# Provided information:
↓

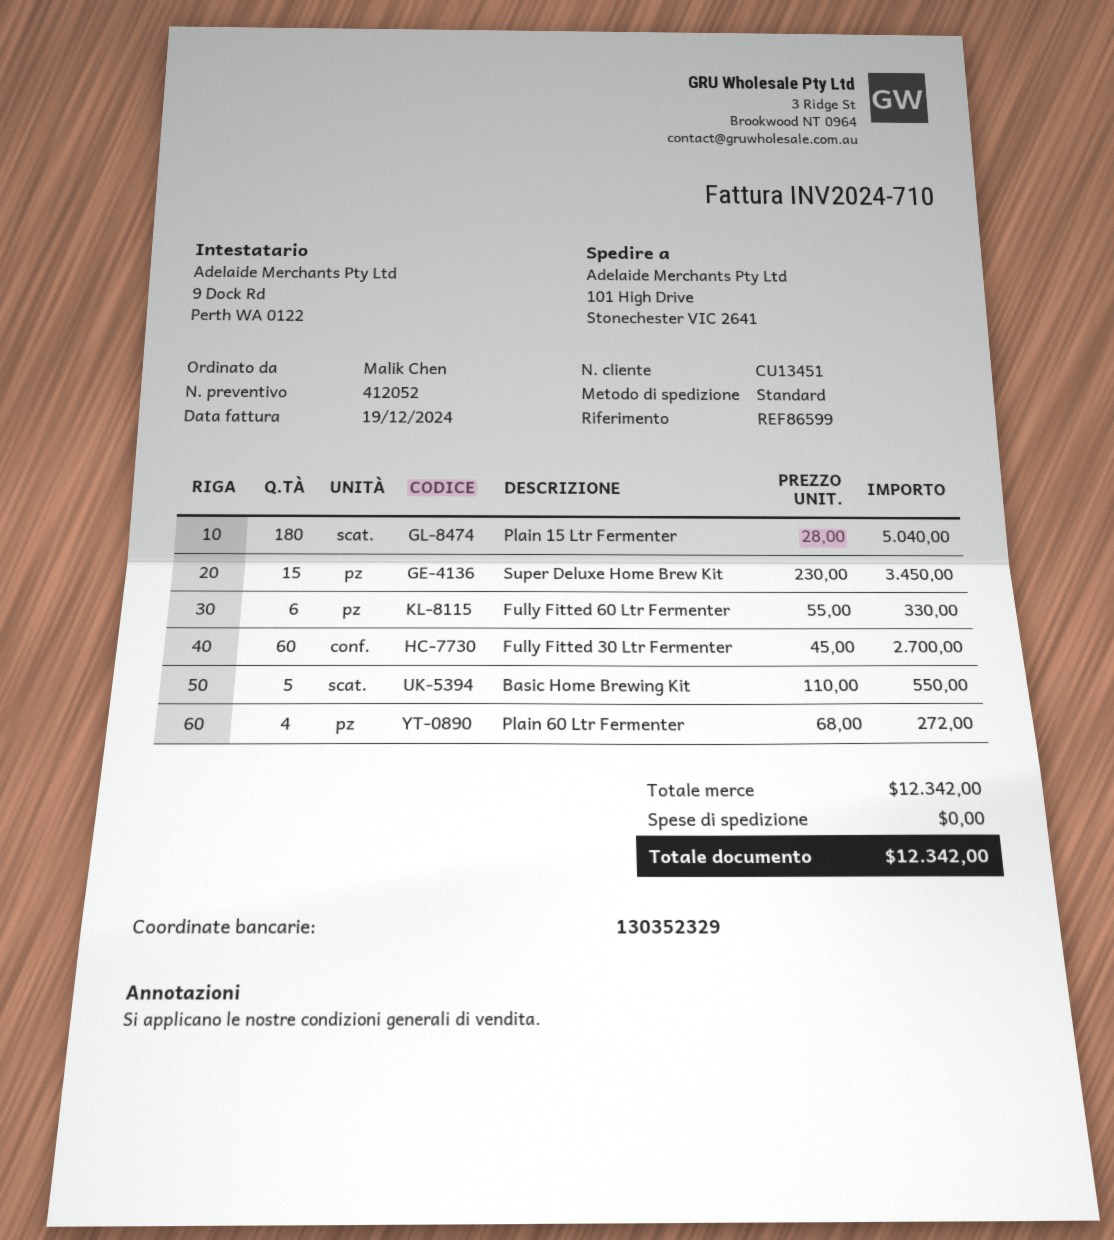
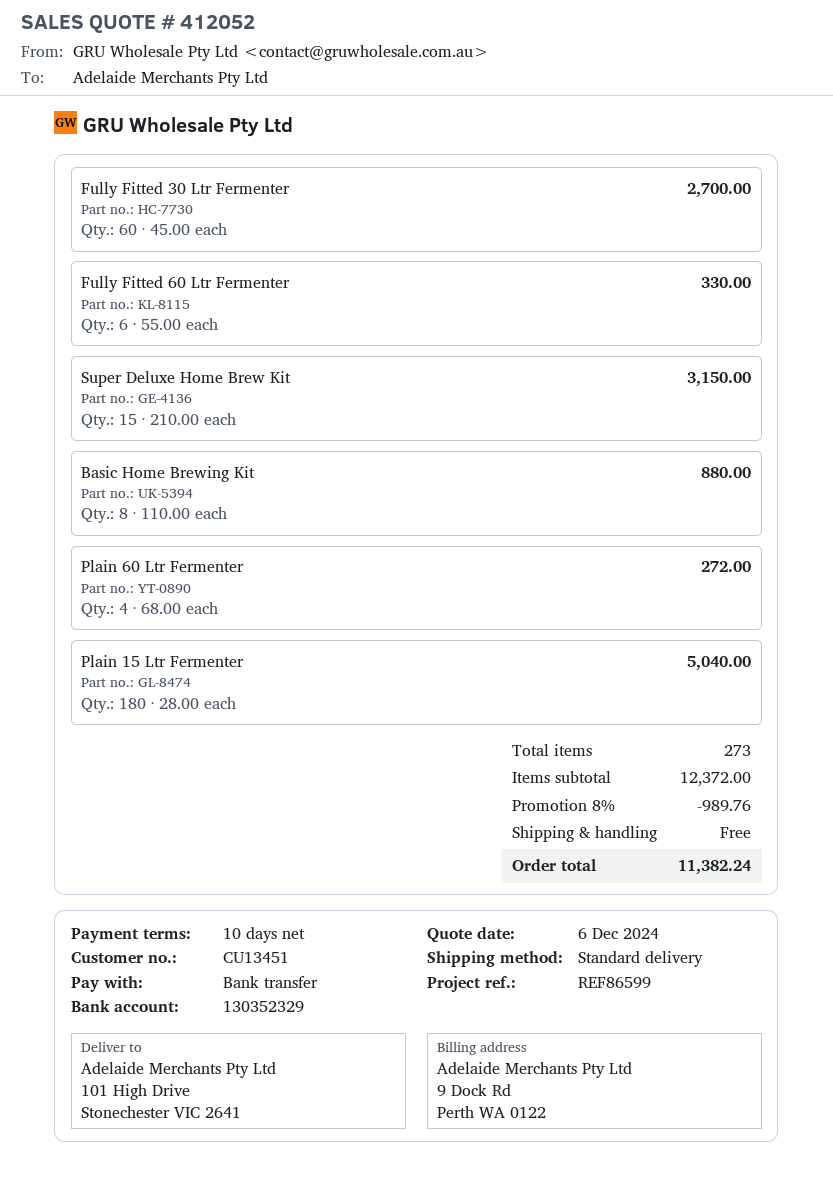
Super Deluxe Home Brew Kit: 15 x 230.00 = 3450.00 -> 15 x 210.00 = 3150.00
Basic Home Brewing Kit: 5 x 110.00 = 550.00 -> 8 x 110.00 = 880.00
subtotal: 12342.00 -> 12372.00
discount: none -> 8% = 989.76
total: 12342.00 -> 11382.24

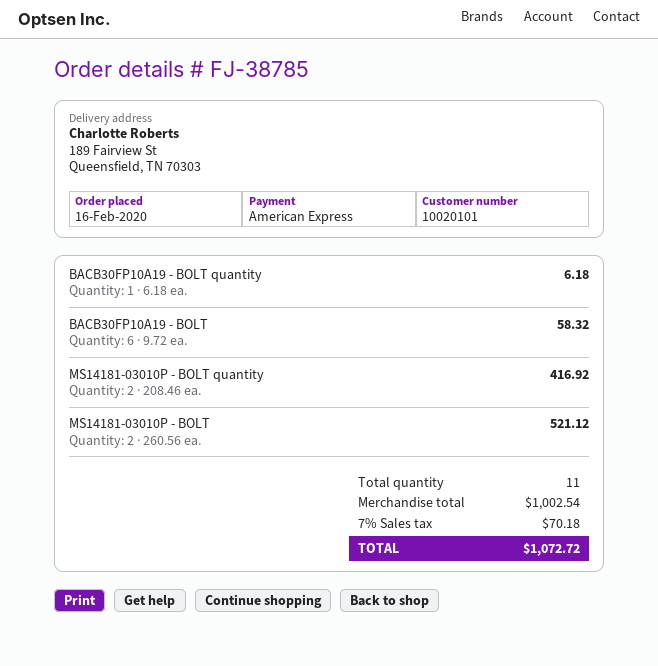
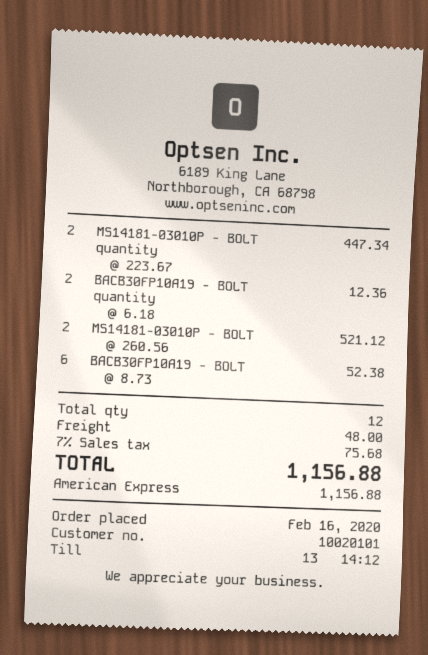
BACB30FP10A19 - BOLT quantity: 1 x 6.18 = 6.18 -> 2 x 6.18 = 12.36
BACB30FP10A19 - BOLT: 6 x 9.72 = 58.32 -> 6 x 8.73 = 52.38
MS14181-03010P - BOLT quantity: 2 x 208.46 = 416.92 -> 2 x 223.67 = 447.34
total quantity: 11 -> 12
shipping: none -> 48.00
tax: 7% = 70.18 -> 7% = 75.68
total: 1072.72 -> 1156.88

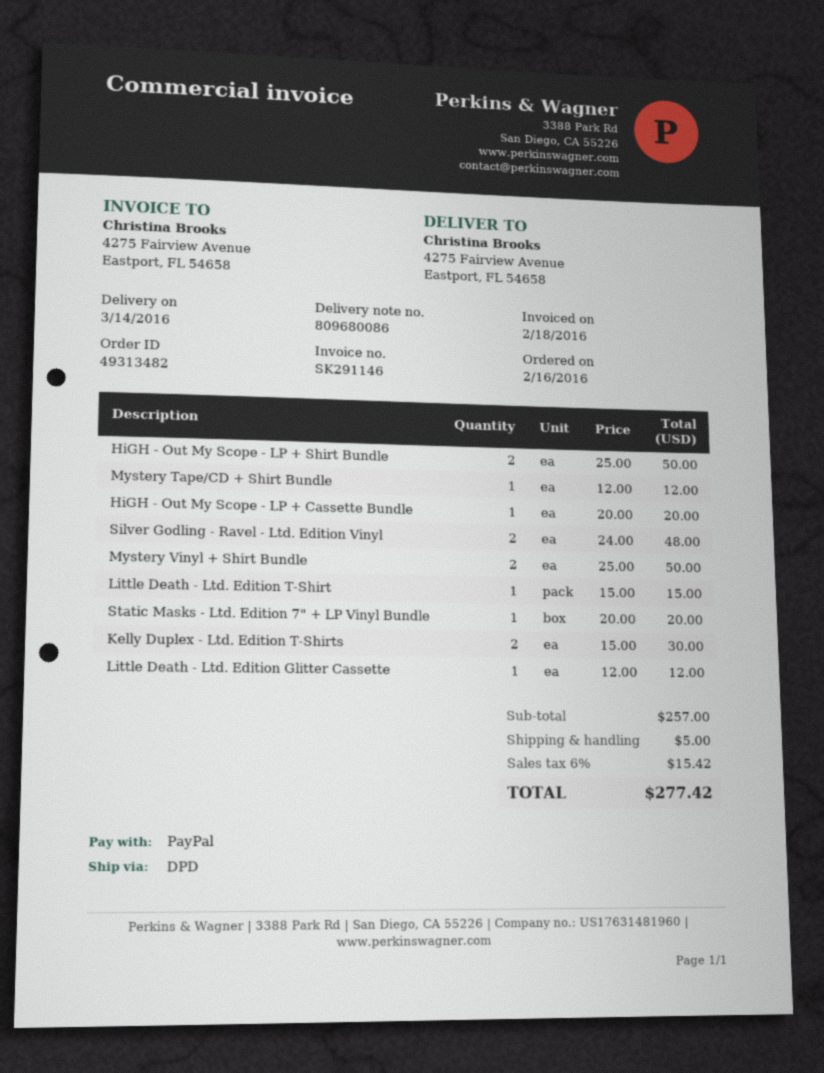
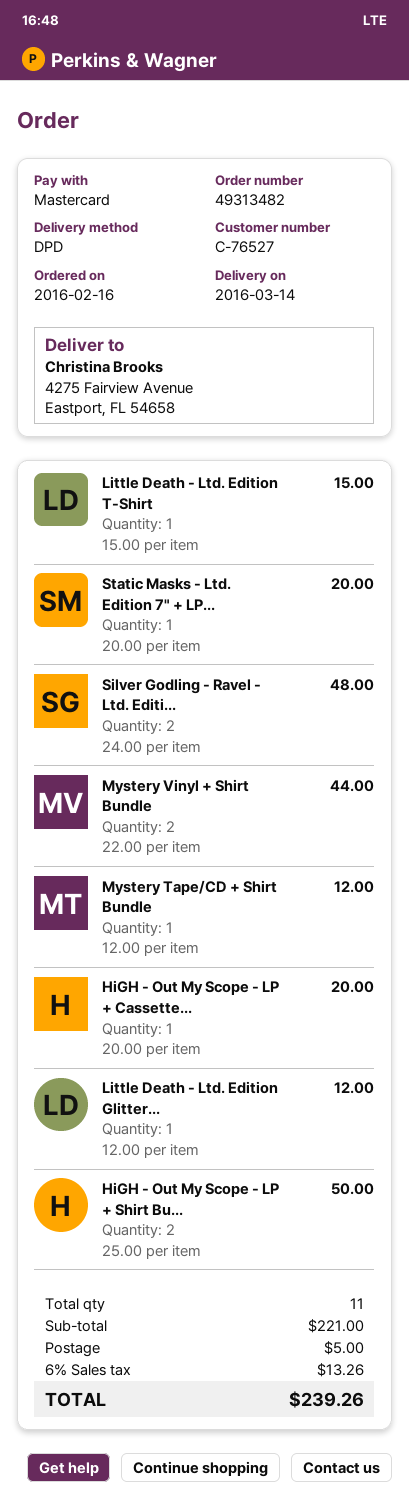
payment method: PayPal -> Mastercard
Mystery Vinyl + Shirt Bundle: 2 x 25.00 = 50.00 -> 2 x 22.00 = 44.00
Kelly Duplex - Ltd. Edition T-Shirts: 2 x 15.00 = 30.00 -> none
subtotal: 257.00 -> 221.00
tax: 6% = 15.42 -> 6% = 13.26
total: 277.42 -> 239.26

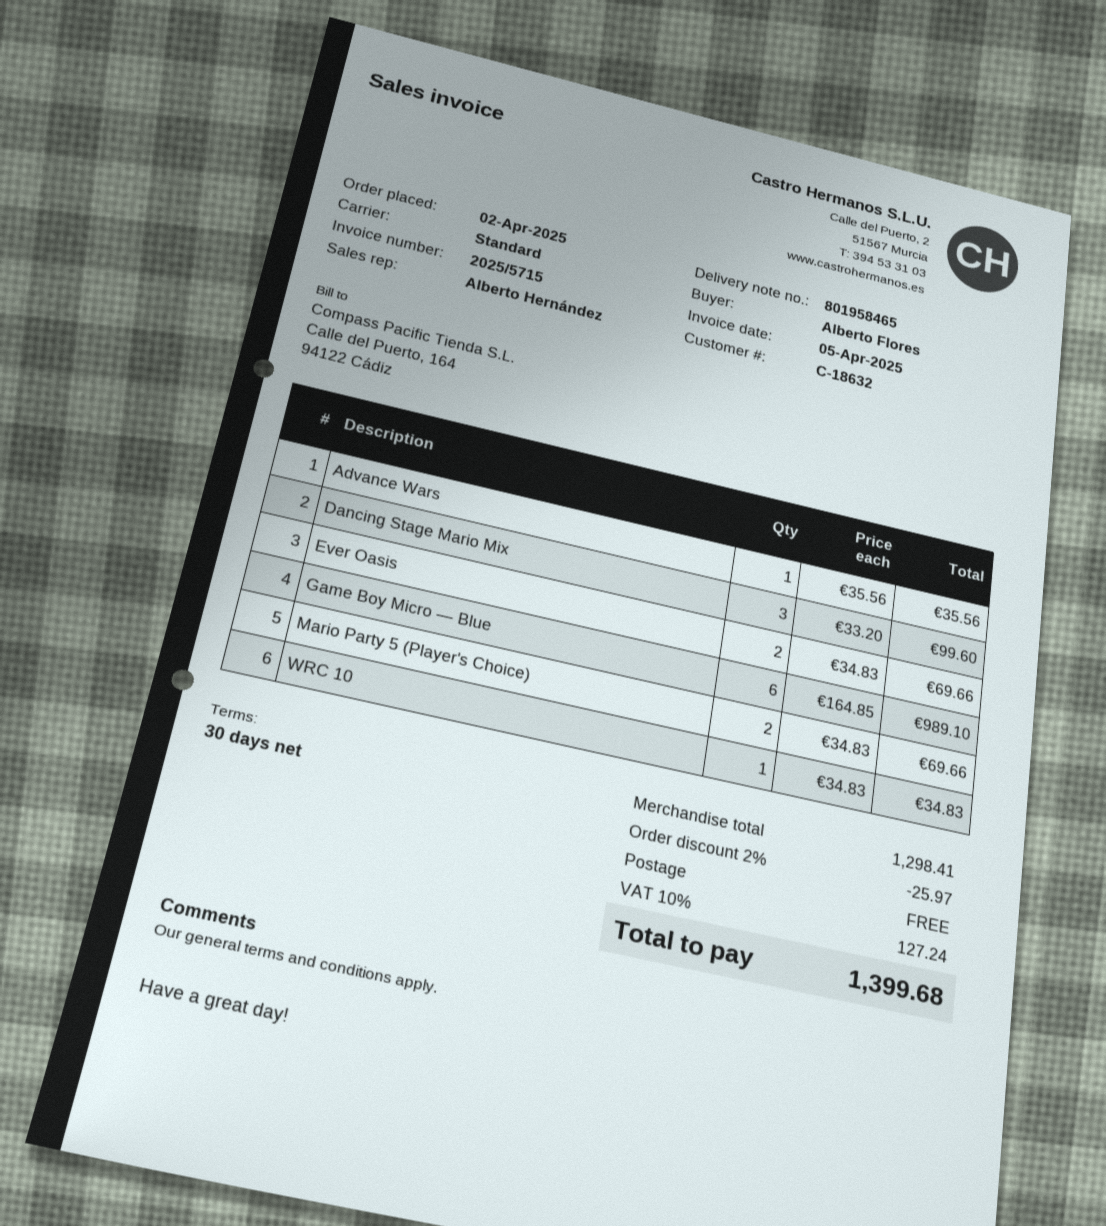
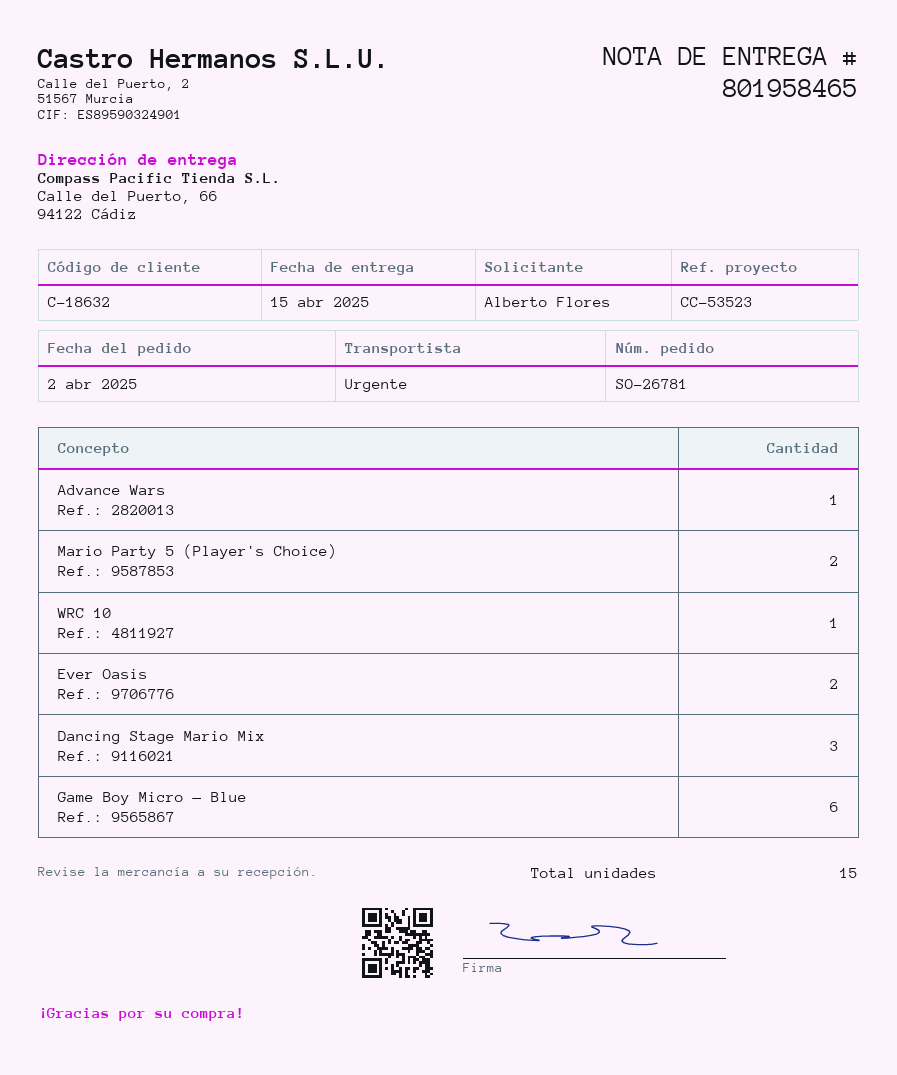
shipping method: standard -> express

↑

# About this task:
Above are the records; set down exactly the lines from the line containing "Kelly Duplex - Ltd." through their last line, leaving every picture out.

# Exercise solution:
Kelly Duplex - Ltd. Edition T-Shirts: 2 x 15.00 = 30.00 -> none
subtotal: 257.00 -> 221.00
tax: 6% = 15.42 -> 6% = 13.26
total: 277.42 -> 239.26

shipping method: standard -> express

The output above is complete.